Code Monkey home page Code Monkey logo

vhbb_optimization's Introduction

VHbb Optimization User's Guide

1. Installation

Clone this repository within the src/ directory of a CMSSW release area, then run the setup script which creates a Python virtual environment named venv/ and installs the required packages.

cd CMSSW_X_Y_Z/src
git clone [email protected]:swang373/vhbb_optimization.git
cd vhbb_optimization
./setup.sh

The installation succeeds when using CMSSW_7_4_7 and CMSSW_8_0_26, and should work as long as the Python version distributed with the CMSSW release isn't too old. Use the following command to activate the virtual environment. This will have to be done every time we want to setup the environment.

# Set up the CMSSW environment first, since the virtual
# enviornment relies on its Python interpreter.
cmsenv
# Now you can activate the Python virtual environment.
source venv/bin/activate

Assuming you encountered no problems, the framework is ready to use.

2. About Configuration

The config/ directory is actually a Python module that is dynamically loaded by the command line tools which are available when the Python virtual environment is active.

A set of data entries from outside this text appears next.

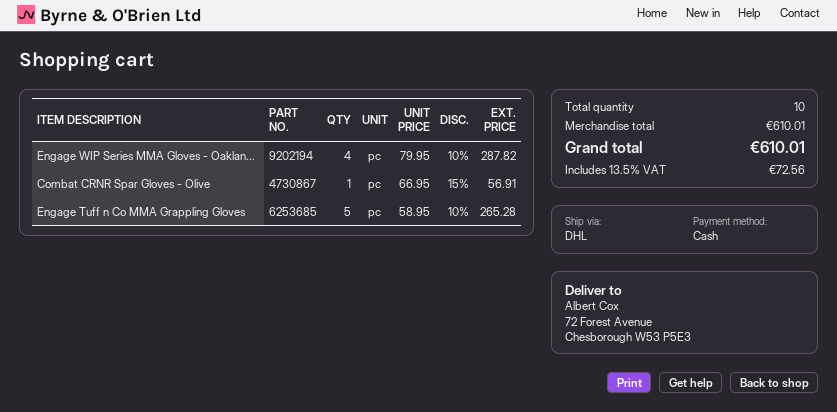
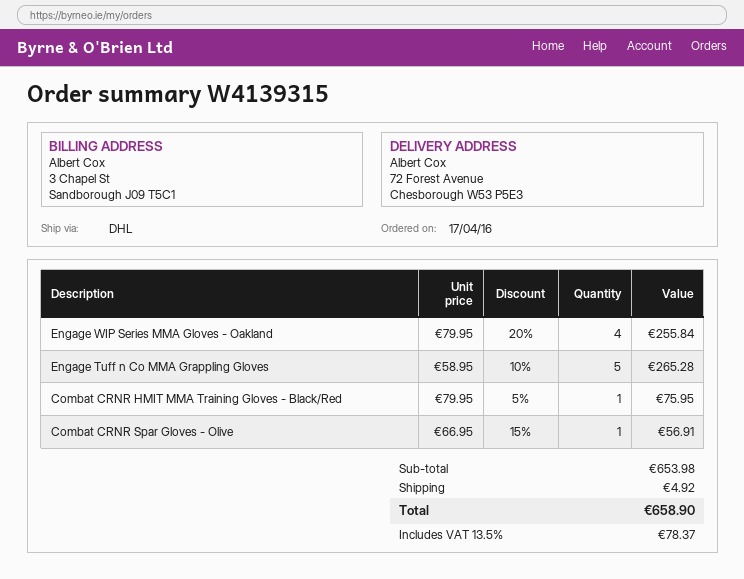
Engage WIP Series MMA Gloves - Oaklan...: 4 x 79.95 - 10% = 287.82 -> 4 x 79.95 - 20% = 255.84
Combat CRNR HMIT MMA Training Gloves - Black/Red: none -> 1 x 79.95 - 5% = 75.95
subtotal: 610.01 -> 653.98
shipping: none -> 4.92
tax: 13.5% = 72.56 -> 13.5% = 78.37
total: 610.01 -> 658.90

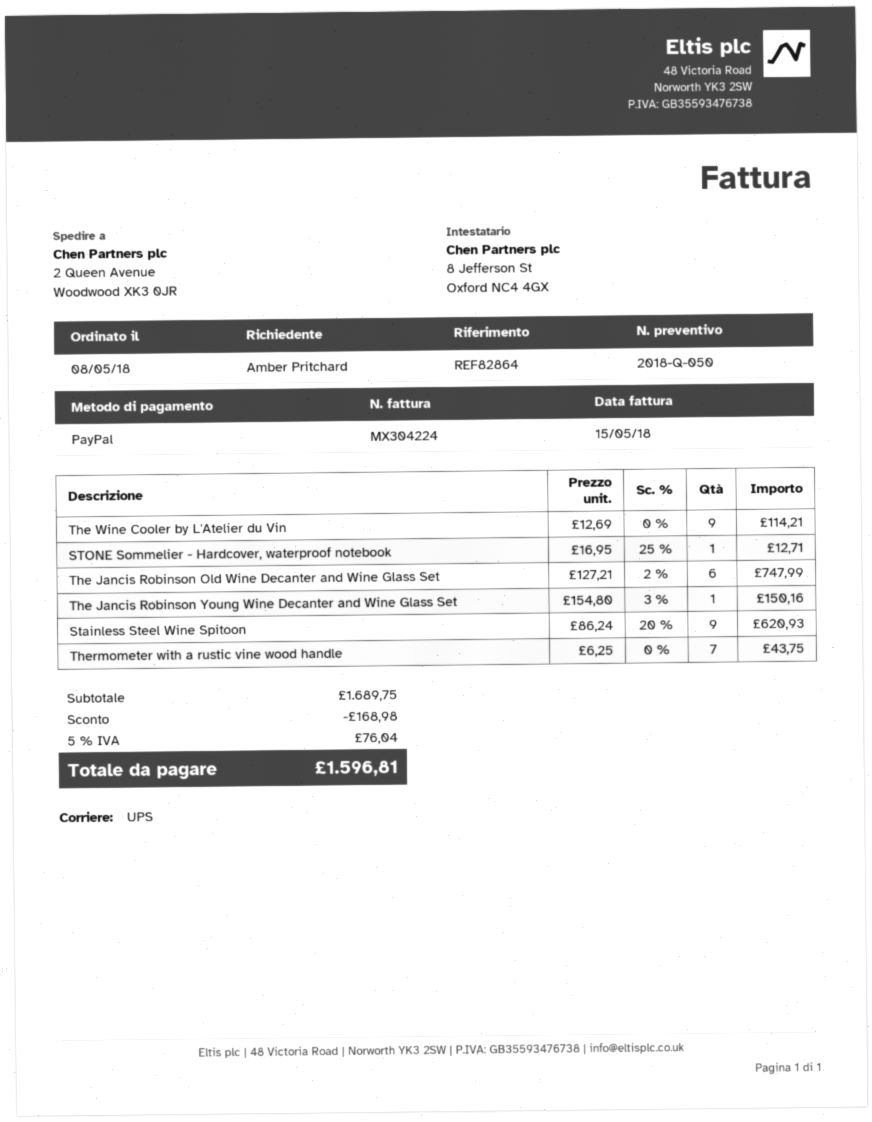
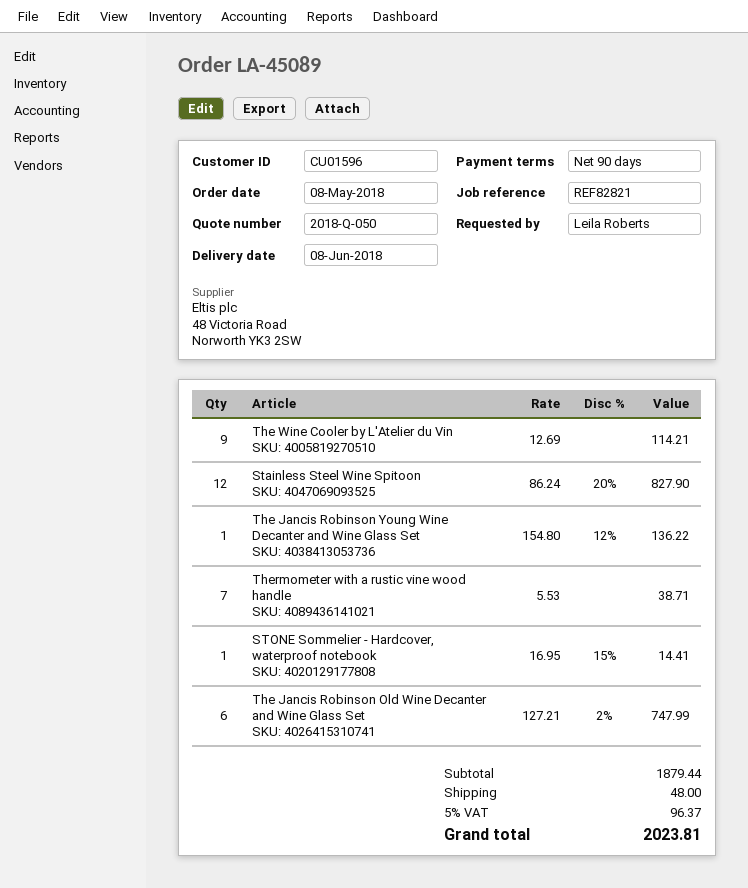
reference: REF82864 -> REF82821
ordered by: Amber Pritchard -> Leila Roberts
STONE Sommelier - Hardcover, waterproof notebook: 1 x 16.95 - 25% = 12.71 -> 1 x 16.95 - 15% = 14.41
The Jancis Robinson Young Wine Decanter and Wine Glass Set: 1 x 154.80 - 3% = 150.16 -> 1 x 154.80 - 12% = 136.22
Stainless Steel Wine Spitoon: 9 x 86.24 - 20% = 620.93 -> 12 x 86.24 - 20% = 827.90
Thermometer with a rustic vine wood handle: 7 x 6.25 = 43.75 -> 7 x 5.53 = 38.71
subtotal: 1689.75 -> 1879.44
discount: 168.98 -> none
shipping: none -> 48.00
tax: 5% = 76.04 -> 5% = 96.37
total: 1596.81 -> 2023.81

That being so, the command line tools must be called from the top-level directory containing this configuration module. The files within the configuration module divide the options into related groupings. The options used by the framework are declared in all UPPERCASE letters.

3. Preprocessing

The first step is to preprocess the samples for use during optimization. The idea is to reduce the size of the ntuples to help increase the speed of training and evaluating a trial BDT during the sequential optimization. These compact ntuples contain only those events which pass the signal region selection and only those branches which may be relevant for use as a training feature or as an event weight. A new branch is also added which contains the value necessary to scale a sample to a target luminosity. Modify the following options

in config/preprocess.py:

  • SELECTION: The signal region selection.
  • TARGET_LUMI: The target luminosity in inverse picobarns (pb^-1).
  • BRANCHES: The names of the branches to keep in the ntuple

in config/samples.py:

  • DIRECTORY: The parent directory of all the sample files IF they have one in common.
  • SIGNAL: A list of the signal samples and their properties.
  • BACKGROUND: A list of the background samples and their properties.

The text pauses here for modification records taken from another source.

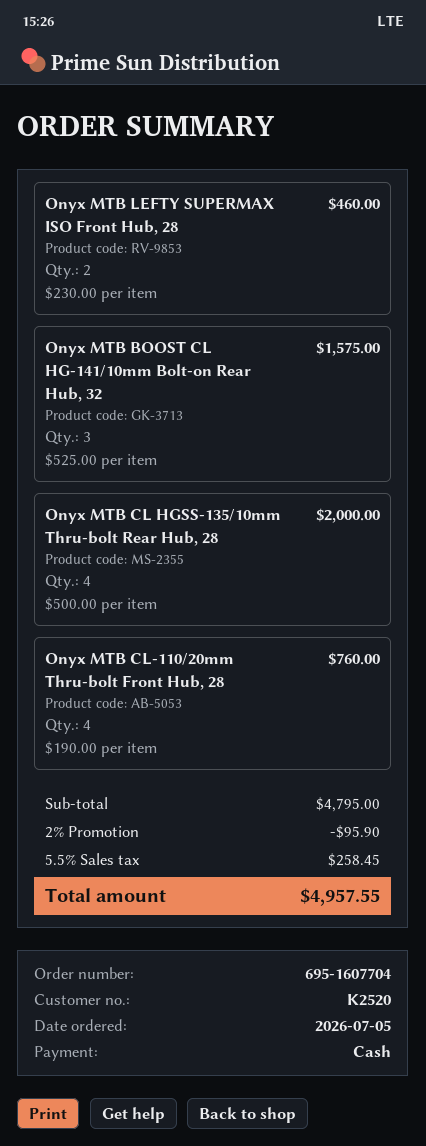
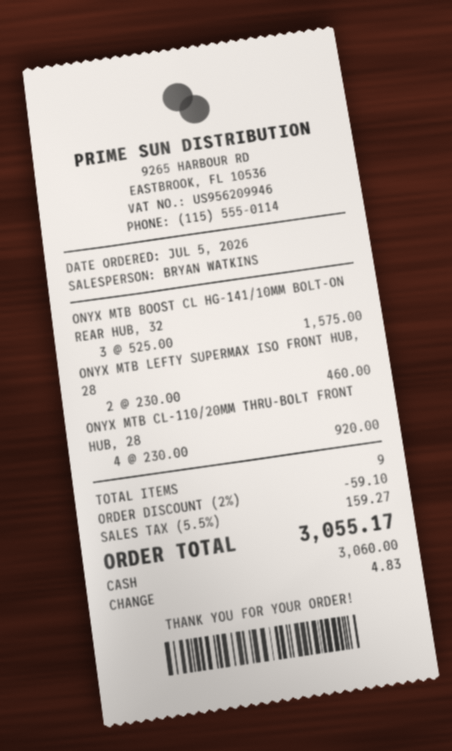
Onyx MTB CL HGSS-135/10mm Thru-bolt Rear Hub, 28: 4 x 500.00 = 2000.00 -> none
Onyx MTB CL-110/20mm Thru-bolt Front Hub, 28: 4 x 190.00 = 760.00 -> 4 x 230.00 = 920.00
discount: 2% = 95.90 -> 2% = 59.10
tax: 5.5% = 258.45 -> 5.5% = 159.27
total: 4957.55 -> 3055.17

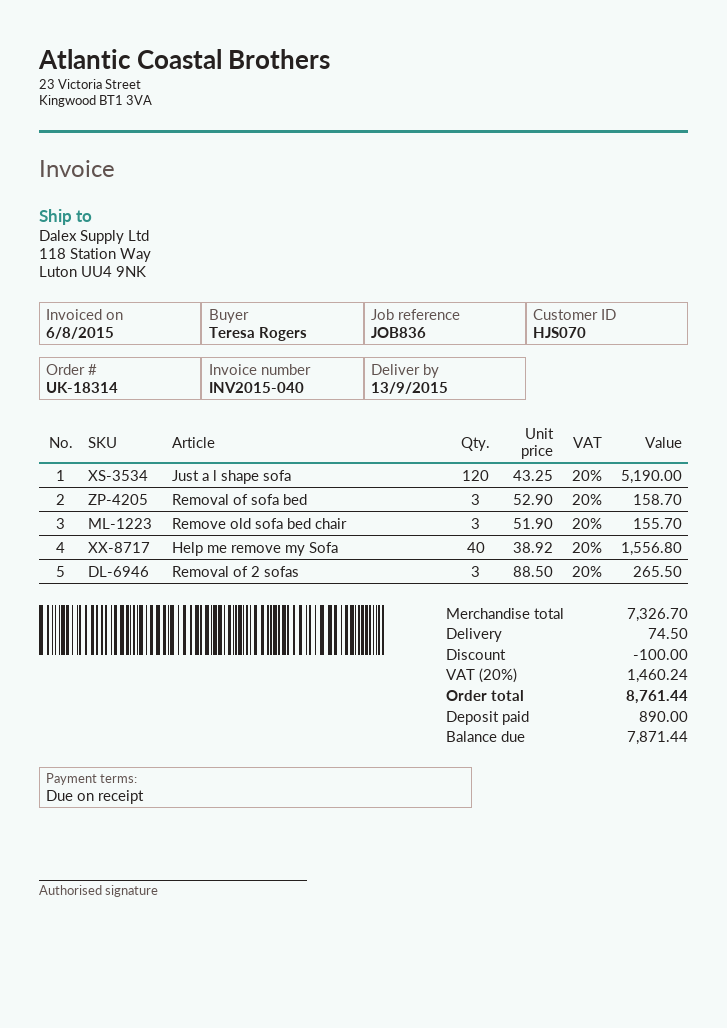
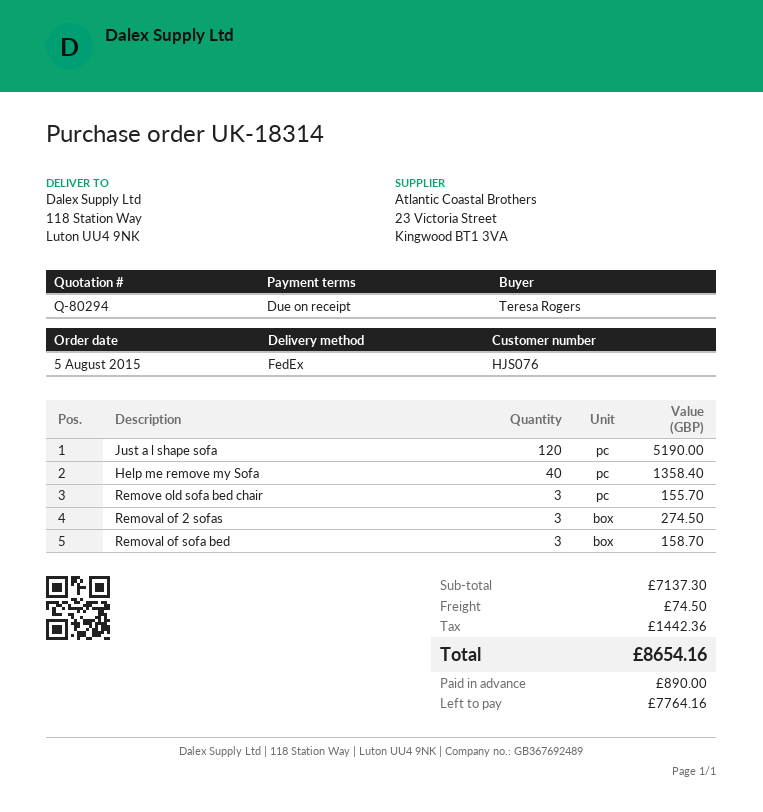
customer number: HJS070 -> HJS076
Help me remove my Sofa: 40 for 1556.80 -> 40 for 1358.40
Removal of 2 sofas: 3 for 265.50 -> 3 for 274.50
subtotal: 7326.70 -> 7137.30
discount: 100.00 -> none
tax: 1460.24 -> 1442.36
total: 8761.44 -> 8654.16
balance: 7871.44 -> 7764.16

Once the options are set, call the preprocess command line tool in your terminal. A progress bar should appear with the title "Preprocessing Samples" and an absolute count of the completed samples. For example,

(venv)[swang373@lxplus034 vhbb_optimization(master)]$ preprocess 
Preprocessing Samples  [######------------------------------]  6/35  0d 00:26:43

Because the samples are processed in parallel, the estimated preprocessing time is inaccurate. It usually takes under half an hour for me to finish preprocessing 35 samples. The preprocessed samples are placed inside the output directory sample/ created in the current working directory.

4. Optimization

The main step is to optimize the hyperparameters of the BDT trained to classify the events in the samples as signal or background. Modify the following options.

In config/bdt.py:

  • EVENT_WEIGHT: The formula expression defining how the signal and background events are weighted.
  • FEATURES: The formulas for the training features.

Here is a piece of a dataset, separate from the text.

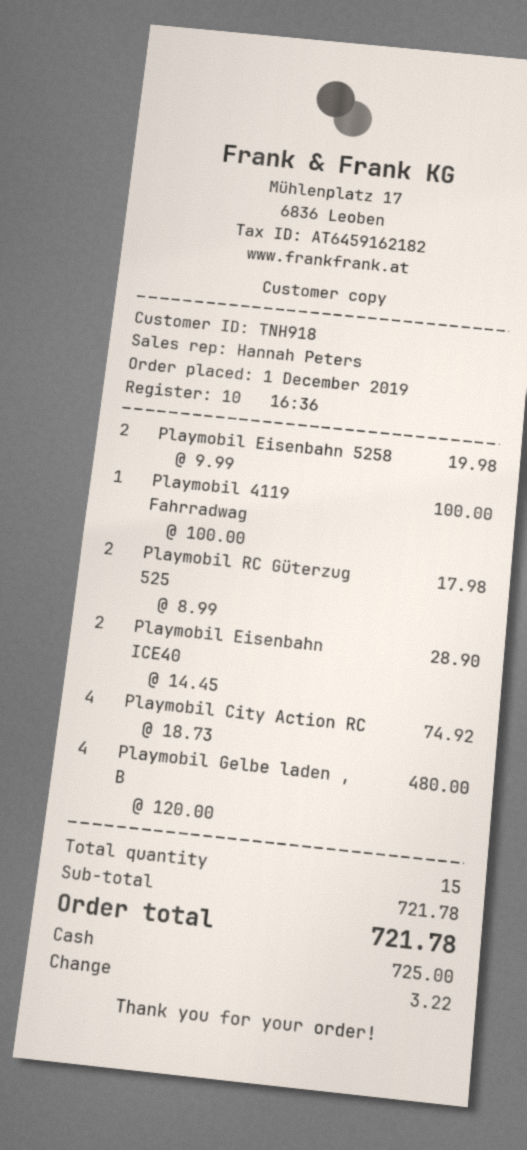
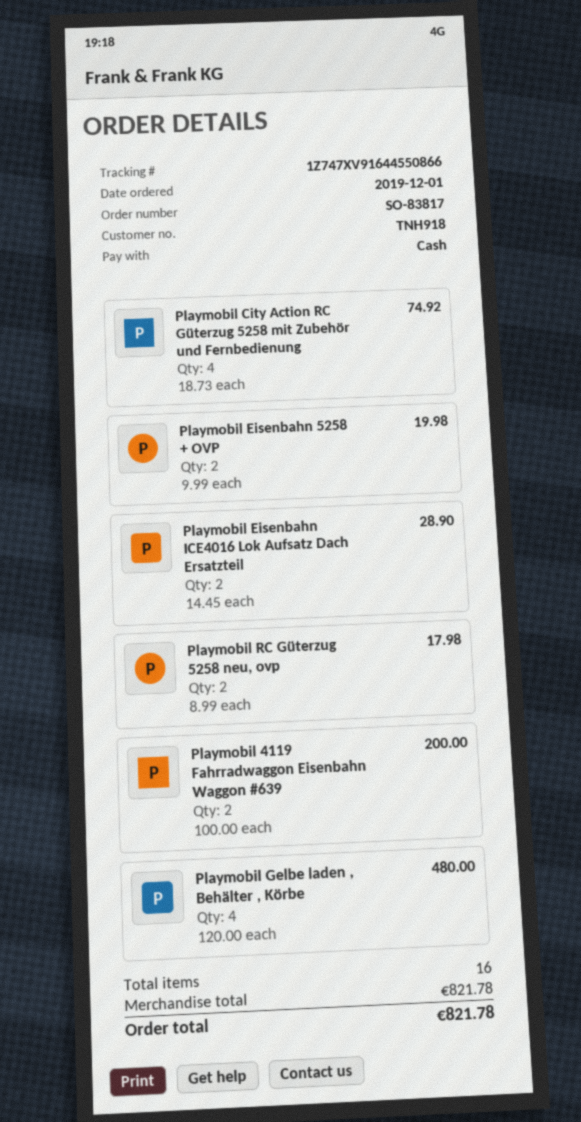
Playmobil 4119 Fahrradwag: 1 x 100.00 = 100.00 -> 2 x 100.00 = 200.00
total quantity: 15 -> 16
subtotal: 721.78 -> 821.78
total: 721.78 -> 821.78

The event weight usually doesn't refer only to branches in the ntuples, but also external functions defined in ROOT macros. If that is the case, their shared object libraries and relevant files must be placed within the macros/ directory. For example, the weighting functions I use are defined in the file VHbbNamespace.h in the Xbb analysis framework, so I would have to copy that into the macros/ directory and compile it using ACLiC.

(venv)[swang373@lxplus034 vhbb_optimization(master)]$ cp /some/path/Xbb/interface/VHbbNamespace.h macros/
(venv)[swang373@lxplus034 vhbb_optimization(master)]$ root -l
root [0] .L macros/VHbbNameSpace.h++

The command line tool takes care of loading the libraries into ROOT's namespace.

Once the options are set, call the optimize command line tool in your terminal. The only required argument is a name (e.g. "some_name" in the example below), which is used in naming the TMVA training output files. This avoids multiple invocations of the command from crashing when trying to read, write, or close the same file. Check the help option to see how to set the number of trials and the verbosity. If you increase the verbosity to allow debugging messages, I encourage you to redirect standard output and error to a file to keep the logged messages.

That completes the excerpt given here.